Monsieur Gaston se croyant perdu, n’entrevit nullement la possibilité d’une résistance.

Quant au docteur Randall, un coup d’œil lui suffit pour juger la situation.

Les soldats étaient sans armes apparentes. Seul le sergent était armé de sa baguette d’ordonnance.

Or, Randall avait toujours son revolver fait dans la forme d’un crucifix : cela lui parut suffisant.

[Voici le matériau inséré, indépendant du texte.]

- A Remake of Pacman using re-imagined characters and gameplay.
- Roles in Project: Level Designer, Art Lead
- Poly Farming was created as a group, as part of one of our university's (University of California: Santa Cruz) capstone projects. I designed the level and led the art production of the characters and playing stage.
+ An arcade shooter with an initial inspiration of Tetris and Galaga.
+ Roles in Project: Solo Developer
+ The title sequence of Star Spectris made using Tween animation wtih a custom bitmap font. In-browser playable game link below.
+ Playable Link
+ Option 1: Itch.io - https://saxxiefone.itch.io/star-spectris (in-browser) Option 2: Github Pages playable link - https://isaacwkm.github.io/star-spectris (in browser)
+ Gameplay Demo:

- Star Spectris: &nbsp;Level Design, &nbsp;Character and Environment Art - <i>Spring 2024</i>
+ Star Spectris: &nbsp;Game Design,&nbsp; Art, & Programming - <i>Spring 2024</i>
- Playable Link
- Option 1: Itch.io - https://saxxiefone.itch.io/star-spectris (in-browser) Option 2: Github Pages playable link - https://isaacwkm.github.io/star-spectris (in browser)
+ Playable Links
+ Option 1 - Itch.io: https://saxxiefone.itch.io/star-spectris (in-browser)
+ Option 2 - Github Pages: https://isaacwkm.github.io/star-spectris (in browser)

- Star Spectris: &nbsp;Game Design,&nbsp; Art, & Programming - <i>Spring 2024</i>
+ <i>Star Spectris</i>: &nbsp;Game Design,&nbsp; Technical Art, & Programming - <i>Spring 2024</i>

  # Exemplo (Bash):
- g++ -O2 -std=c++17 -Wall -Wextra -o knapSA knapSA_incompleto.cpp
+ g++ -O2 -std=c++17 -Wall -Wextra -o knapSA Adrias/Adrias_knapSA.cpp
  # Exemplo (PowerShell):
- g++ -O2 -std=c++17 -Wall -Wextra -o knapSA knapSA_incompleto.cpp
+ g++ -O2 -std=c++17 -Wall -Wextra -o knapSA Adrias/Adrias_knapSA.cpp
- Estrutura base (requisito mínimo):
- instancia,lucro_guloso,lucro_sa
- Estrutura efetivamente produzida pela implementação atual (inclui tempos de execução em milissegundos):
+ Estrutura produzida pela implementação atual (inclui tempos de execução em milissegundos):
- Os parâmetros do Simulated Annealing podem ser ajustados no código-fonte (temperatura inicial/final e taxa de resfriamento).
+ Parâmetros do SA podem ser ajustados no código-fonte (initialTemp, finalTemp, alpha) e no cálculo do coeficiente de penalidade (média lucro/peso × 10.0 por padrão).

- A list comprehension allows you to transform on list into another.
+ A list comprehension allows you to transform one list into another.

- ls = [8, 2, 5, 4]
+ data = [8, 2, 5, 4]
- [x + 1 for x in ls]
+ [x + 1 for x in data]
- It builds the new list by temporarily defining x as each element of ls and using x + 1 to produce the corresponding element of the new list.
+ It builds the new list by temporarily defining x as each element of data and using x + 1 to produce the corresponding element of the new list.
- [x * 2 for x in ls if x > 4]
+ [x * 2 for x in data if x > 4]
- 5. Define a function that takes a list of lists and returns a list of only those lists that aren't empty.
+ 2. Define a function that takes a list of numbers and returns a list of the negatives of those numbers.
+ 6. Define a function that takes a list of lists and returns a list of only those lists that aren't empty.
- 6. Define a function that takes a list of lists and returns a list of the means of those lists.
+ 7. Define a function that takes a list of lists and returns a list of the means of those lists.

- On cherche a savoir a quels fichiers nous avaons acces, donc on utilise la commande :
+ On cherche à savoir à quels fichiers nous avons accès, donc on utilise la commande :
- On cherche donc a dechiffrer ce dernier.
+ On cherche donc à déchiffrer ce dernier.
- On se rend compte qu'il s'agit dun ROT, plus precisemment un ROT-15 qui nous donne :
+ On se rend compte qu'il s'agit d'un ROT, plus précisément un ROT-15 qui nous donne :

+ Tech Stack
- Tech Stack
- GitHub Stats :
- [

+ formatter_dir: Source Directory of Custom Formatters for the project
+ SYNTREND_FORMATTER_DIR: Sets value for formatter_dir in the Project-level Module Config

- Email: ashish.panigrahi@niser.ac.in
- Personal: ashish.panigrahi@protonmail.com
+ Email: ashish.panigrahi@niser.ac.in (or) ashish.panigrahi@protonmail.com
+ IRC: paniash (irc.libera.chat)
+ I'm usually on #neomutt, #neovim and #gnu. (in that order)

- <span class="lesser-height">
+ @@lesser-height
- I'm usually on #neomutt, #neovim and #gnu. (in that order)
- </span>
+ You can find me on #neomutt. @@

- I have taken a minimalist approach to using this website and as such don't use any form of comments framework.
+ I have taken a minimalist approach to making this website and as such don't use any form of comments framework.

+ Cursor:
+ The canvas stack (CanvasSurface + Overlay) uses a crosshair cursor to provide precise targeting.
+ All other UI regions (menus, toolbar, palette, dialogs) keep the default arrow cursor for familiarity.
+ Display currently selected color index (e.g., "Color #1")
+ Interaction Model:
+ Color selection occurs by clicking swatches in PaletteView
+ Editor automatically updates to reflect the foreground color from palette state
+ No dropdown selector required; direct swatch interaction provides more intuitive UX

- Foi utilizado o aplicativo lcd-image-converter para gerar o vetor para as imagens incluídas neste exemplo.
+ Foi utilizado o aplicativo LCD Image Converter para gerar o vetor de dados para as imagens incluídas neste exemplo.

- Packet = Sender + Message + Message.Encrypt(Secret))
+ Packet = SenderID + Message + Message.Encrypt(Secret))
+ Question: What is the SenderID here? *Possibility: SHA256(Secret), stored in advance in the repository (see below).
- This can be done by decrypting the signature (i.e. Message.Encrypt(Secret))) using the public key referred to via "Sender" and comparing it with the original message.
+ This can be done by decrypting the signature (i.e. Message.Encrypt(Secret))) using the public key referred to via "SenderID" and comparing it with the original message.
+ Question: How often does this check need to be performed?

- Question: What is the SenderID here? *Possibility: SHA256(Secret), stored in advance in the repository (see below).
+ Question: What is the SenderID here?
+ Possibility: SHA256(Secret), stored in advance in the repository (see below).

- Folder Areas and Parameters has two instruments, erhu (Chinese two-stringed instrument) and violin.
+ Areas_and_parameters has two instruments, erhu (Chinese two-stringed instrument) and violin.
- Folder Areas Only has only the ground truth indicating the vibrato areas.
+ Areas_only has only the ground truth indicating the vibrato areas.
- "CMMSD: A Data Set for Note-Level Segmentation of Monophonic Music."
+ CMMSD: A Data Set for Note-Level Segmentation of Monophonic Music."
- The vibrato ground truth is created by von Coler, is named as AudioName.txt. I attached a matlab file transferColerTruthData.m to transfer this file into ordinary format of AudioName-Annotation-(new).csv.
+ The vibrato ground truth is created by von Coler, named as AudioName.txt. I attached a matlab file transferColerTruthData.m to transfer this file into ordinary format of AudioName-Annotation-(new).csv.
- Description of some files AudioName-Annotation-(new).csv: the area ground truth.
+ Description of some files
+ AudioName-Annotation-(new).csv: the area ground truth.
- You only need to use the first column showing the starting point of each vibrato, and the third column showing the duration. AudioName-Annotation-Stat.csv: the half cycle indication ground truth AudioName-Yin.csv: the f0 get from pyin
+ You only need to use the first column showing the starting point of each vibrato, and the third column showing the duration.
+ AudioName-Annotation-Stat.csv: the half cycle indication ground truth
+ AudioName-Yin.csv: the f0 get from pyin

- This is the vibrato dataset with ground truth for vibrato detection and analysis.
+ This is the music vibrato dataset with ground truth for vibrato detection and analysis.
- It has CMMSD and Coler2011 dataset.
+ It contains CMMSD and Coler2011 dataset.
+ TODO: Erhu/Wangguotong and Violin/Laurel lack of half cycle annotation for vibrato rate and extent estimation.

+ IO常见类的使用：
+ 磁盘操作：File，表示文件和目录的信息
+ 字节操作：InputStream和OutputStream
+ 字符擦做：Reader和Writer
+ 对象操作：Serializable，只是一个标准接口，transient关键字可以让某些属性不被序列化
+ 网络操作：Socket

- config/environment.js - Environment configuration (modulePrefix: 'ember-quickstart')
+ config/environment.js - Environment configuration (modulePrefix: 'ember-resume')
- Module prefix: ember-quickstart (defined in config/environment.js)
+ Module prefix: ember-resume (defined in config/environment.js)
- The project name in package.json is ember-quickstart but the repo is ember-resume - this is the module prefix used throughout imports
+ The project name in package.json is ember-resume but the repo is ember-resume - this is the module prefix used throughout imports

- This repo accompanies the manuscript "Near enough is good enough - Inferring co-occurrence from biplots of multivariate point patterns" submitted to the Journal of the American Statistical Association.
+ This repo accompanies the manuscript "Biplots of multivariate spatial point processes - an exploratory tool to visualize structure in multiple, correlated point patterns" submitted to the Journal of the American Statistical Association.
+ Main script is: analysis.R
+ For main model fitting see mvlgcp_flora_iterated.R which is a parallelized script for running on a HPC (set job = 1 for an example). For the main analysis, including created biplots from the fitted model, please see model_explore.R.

Aussi cria-t-il à Monsieur Gaston :

— Suivez-moi ! —

En même temps il saisit son crucifix et le braquant sur les cinq hommes ahuris, il fit feu trois fois.

Trois hommes roulèrent sur le sol, pendant que les deux autres terrifiés se rejetaient dans l’ombre vers un coin de la cave.

— En avant ! rugit la voix forte du docteur.

Et il se précipita vers l’escalier suivi de Monsieur Gaston à qui la peur donnait des ailes.

L’instant d’après, ils étaient dans le vestibule.

Mais là un factionnaire, accouru au bruit des détonations barrait le passage de la porte de sortie.

Au même instant, par tout l’édifice on distinguait une rumeur de pas précipités, d’éclats de voix et d’appels mêlés aux battements des portes.

Randall comprit qu’à l’instant allait surgir tout le personnel de l’État-major et qu’une seconde de retard seulement pouvait les perdre.

Par un rapide mouvement il pressa un ressort de son crucifix singulier, une lame de couteau glissa au bout du canon, et dans le même instant le factionnaire tombait la gorge ouverte par l’arme terrible qui y restait plantée.

Et Randall toujours suivi de Monsieur Gaston, se ruait vers la porte l’ouvrait et s’élançait dans la nuit… dans la liberté…

— Sauvés ! haleta-t-il.

Et sans s’arrêter une seconde, il saisissait une main de Monsieur Gaston, traversait la rue en courant, enfilait une petite ruelle étroite et très noire, et arrivait bientôt auprès d’une limousine qu’on pouvait à peine distinguer.